Meski defisit, pemerintah menyebut kondisi fiskal masih terkendali di tengah tekanan global.
Program MBG Sumbang Pajak
Program Makan Bergizi Gratis (MBG) juga menjadi sorotan.
Program ini disebut mampu memberikan kontribusi pajak sekitar 3 hingga 5 persen dari total anggaran.
Nilai tersebut berasal dari pagu program yang mencapai ratusan triliun rupiah.
Harga Minyak Dunia Anjlok
Harga minyak global mengalami penurunan tajam.
Penurunan mencapai lebih dari 15 persen dalam waktu singkat.
Salah satu pemicunya adalah keputusan Donald Trump terkait gencatan senjata dengan Iran.
Emas Berpotensi Menguat
Di tengah turunnya harga minyak, emas justru menunjukkan tren berbeda.
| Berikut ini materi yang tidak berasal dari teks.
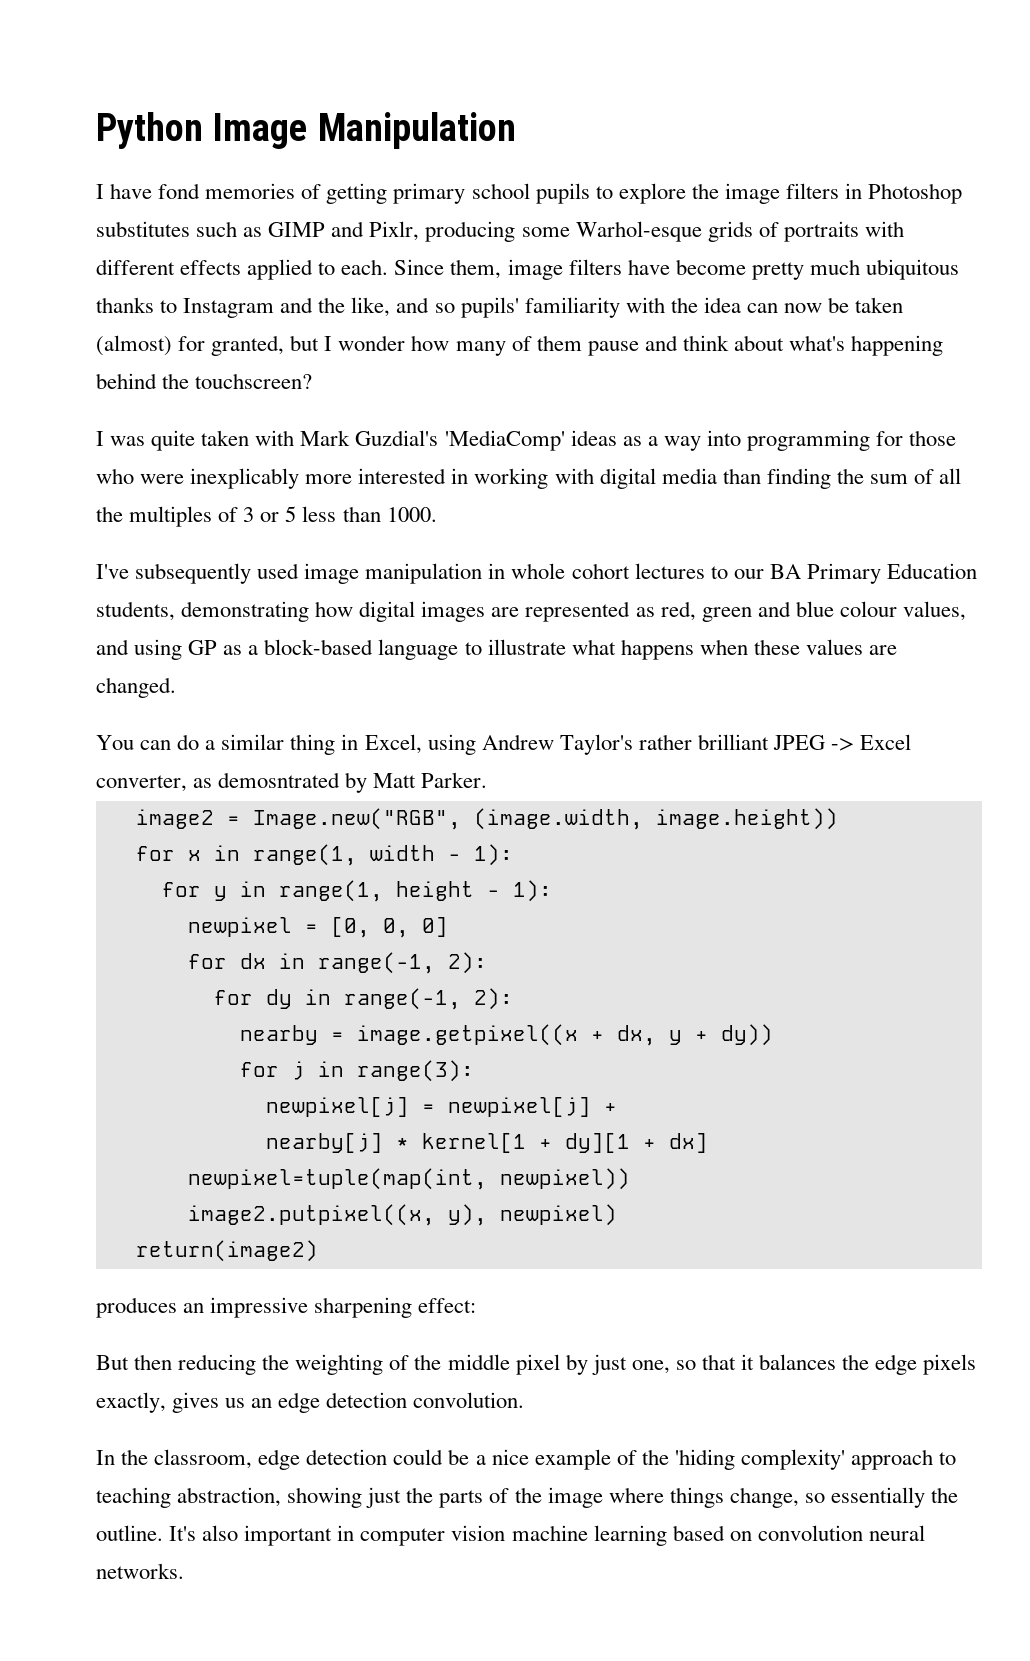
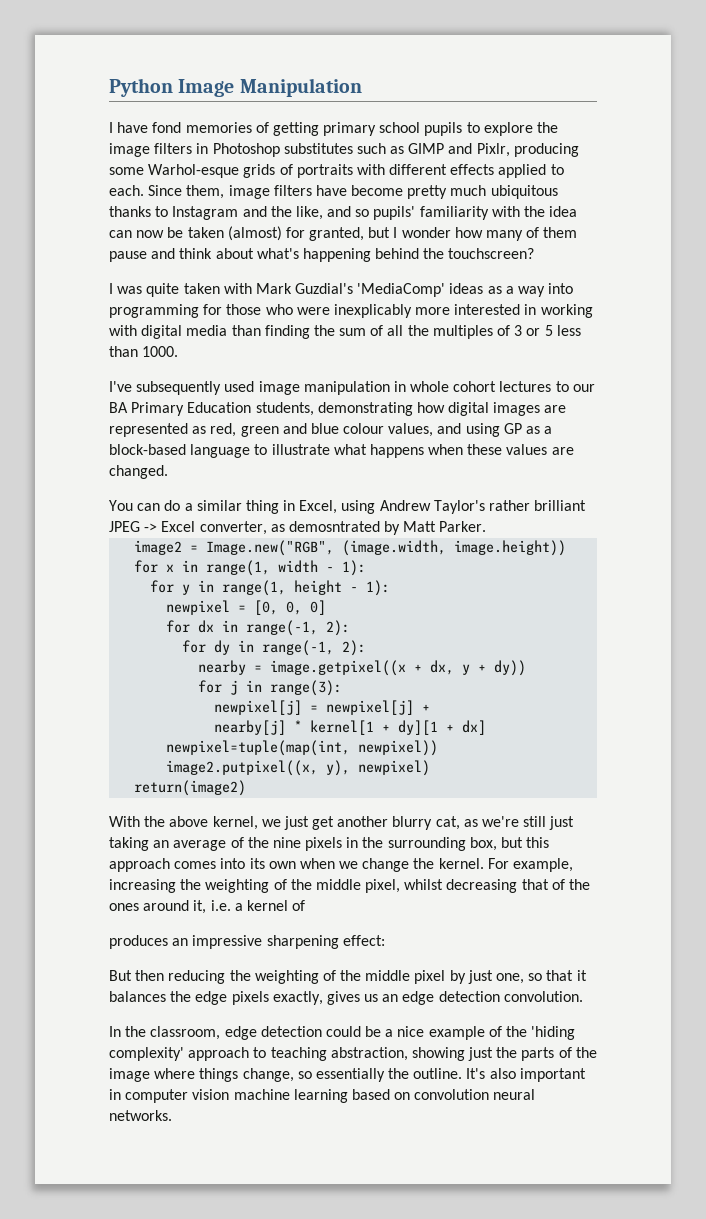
(318, 1251) none -> [109,816,575,830] [109,837,550,851] [109,858,574,872] [109,879,591,893] [109,900,306,914] // With the above kernel, we just get another blurry cat, as we're still just taking an average of the nine pixels in the surrounding box, but this approach comes into its own when we change the kernel. For example, increasing the weighting of the middle pixel, whilst decreasing that of the ones around it, i.e. a kernel of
Harga emas diperkirakan berpotensi menguat dalam waktu dekat.
Hal ini didorong oleh kombinasi faktor teknikal dan kondisi global.
Harga Emas Pegadaian Ikut Naik
Harga emas di Pegadaian juga mengalami kenaikan.
Kenaikan terjadi pada berbagai jenis emas, termasuk UBS dan Galeri 24.
Pergerakan ini menjadi perhatian investor yang memantau instrumen logam mulia.
Dinamika Ekonomi Masih Fluktuatif
Perkembangan ekonomi global masih menunjukkan ketidakpastian.
Geopolitik dan kondisi pasar energi menjadi faktor utama.
Hal ini berdampak langsung pada berbagai sektor ekonomi.
Kesimpulan
Pekan ini diwarnai dinamika ekonomi yang cukup signifikan.
Defisit APBN dan penurunan harga minyak menjadi sorotan utama.
Sementara itu, emas mulai menunjukkan potensi sebagai aset lindung nilai di tengah ketidakpastian.